Lalu bagaimana peran perawat dalam meningkatkan upaya keselamatan yang bukan hanya bagi pasien tetapi mencakup tenaga medis lainnya serta dapat meminimalkan dampak dari penyebaran COVID-19 ini? Tentu dengan meningkatkan kembali kesaran tentang budaya keselamatan pasien sehingga bukan hanya di lingkup layanan kesehatan saja penerapannya dapat dilakukan tetapi kelak menjadi sebuah kebiasaan baru bagi setiap lapisan masyarakat.
Penemuan COVID-19 di tahun 2019, lalu kasusnya meningkat pesat pada tahun 2020 menyebabkan pengetahuan terkait pencegahan, pengobatan, dan penanganannya masih terbatas dimana sampai detik ini para ahli masih terus berusaha untuk menemukan jawaban atas penyelesaian pandemi ini.

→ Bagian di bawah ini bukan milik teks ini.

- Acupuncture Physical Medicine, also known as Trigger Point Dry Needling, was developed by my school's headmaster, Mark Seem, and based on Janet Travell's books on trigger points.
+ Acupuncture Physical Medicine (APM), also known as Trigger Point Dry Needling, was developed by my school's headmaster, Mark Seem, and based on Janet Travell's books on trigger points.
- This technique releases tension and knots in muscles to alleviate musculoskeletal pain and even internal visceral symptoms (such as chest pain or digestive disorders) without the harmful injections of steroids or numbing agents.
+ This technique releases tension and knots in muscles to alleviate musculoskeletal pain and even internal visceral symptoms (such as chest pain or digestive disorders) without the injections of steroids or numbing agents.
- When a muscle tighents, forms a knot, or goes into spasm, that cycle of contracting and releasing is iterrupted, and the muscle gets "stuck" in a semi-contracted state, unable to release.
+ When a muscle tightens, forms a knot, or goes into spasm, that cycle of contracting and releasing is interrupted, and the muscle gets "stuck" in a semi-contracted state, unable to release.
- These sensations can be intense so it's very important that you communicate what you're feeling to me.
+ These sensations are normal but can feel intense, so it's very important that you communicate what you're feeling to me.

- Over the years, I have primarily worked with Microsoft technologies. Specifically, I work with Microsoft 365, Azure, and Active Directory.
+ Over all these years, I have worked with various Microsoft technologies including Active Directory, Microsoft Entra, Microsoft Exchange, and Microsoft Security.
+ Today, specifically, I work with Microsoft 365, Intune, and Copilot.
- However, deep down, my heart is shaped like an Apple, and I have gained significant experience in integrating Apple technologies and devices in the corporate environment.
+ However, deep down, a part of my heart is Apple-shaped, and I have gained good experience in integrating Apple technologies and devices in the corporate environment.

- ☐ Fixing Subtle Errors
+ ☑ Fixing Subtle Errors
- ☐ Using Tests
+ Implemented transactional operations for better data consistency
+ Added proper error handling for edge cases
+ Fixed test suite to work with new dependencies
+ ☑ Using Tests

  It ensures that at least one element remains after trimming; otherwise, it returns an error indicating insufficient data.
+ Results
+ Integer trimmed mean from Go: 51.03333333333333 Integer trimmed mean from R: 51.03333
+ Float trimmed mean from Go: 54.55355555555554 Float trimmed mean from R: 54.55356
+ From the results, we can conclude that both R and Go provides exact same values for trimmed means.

Menurut para ahli, penyakit ini diakibatkan oleh virus yang mirip atau termasuk ke dalam keluarga besar virus Corona yang menyebabkan terjadinya epidemi SARS (Severe Acute Respiratory Syndrome) dan pandemi MERS (Middle East Respiratory Syndrome). Dikarenakan gejalanya dengan SARS terbilang cukup mirip dimana untuk kasus yang berat dapat menyebabkan sindrom pernafasan akut, pneumonia, gagal ginjal bahkan kematian, maka virus ini kemudian dinamakan dengan SARS-COV 2 dan mengakibatkan penyakit COVID-19 (Corona Virus Disease-2019). Meskipun angka kematian akibat SARS lebih tinggi (9,6%) daripada COVID-19 (kurang dari 5%), penyebaran COVID-19 lebih mudah dan cepat dibandingkan dengan SARS. (Kemenkes RI, 2020).
Virus corona tergolong zoonosis, dimana kemungkinan asal virus adalah dari hewan lalu ditularkan kepada manusia. Terkait COVID-19, dengan masa inkubasi virus ± 5-6 hari dengan masa terpanjang yaitu 14 hari, belum ada kepastian bagaimana proses transmisinya dapat terjadi, tetapi berdasarkan perkembangan data dan penelitian yang ada mengindikasikan bahwa transmisinya melalui droplet dari hidung atau mulut ketika seseorang itu bersin atau batuk, yang apabila tersentuh oleh kita baik secara langsung atau melalui benda yang sudah terkontaminasi dengan droplet tersebut, kemudian kita menyentuh bagian segitiga wajah (mata, hidung, mulut) maka terjadilah infeksi COVID-19 atau bisa juga ketika droplet dari penderita tanpa sengaja terhirup oleh kita. (Kemenkes RI, 2020).
Selain itu, terdapat beberapa penelitian yang menyatakan bahwa penularan virus ini juga dapat melalui udara (airborne), tetapi pernyataan ini masih perlu penelitian yang lebih lanjut.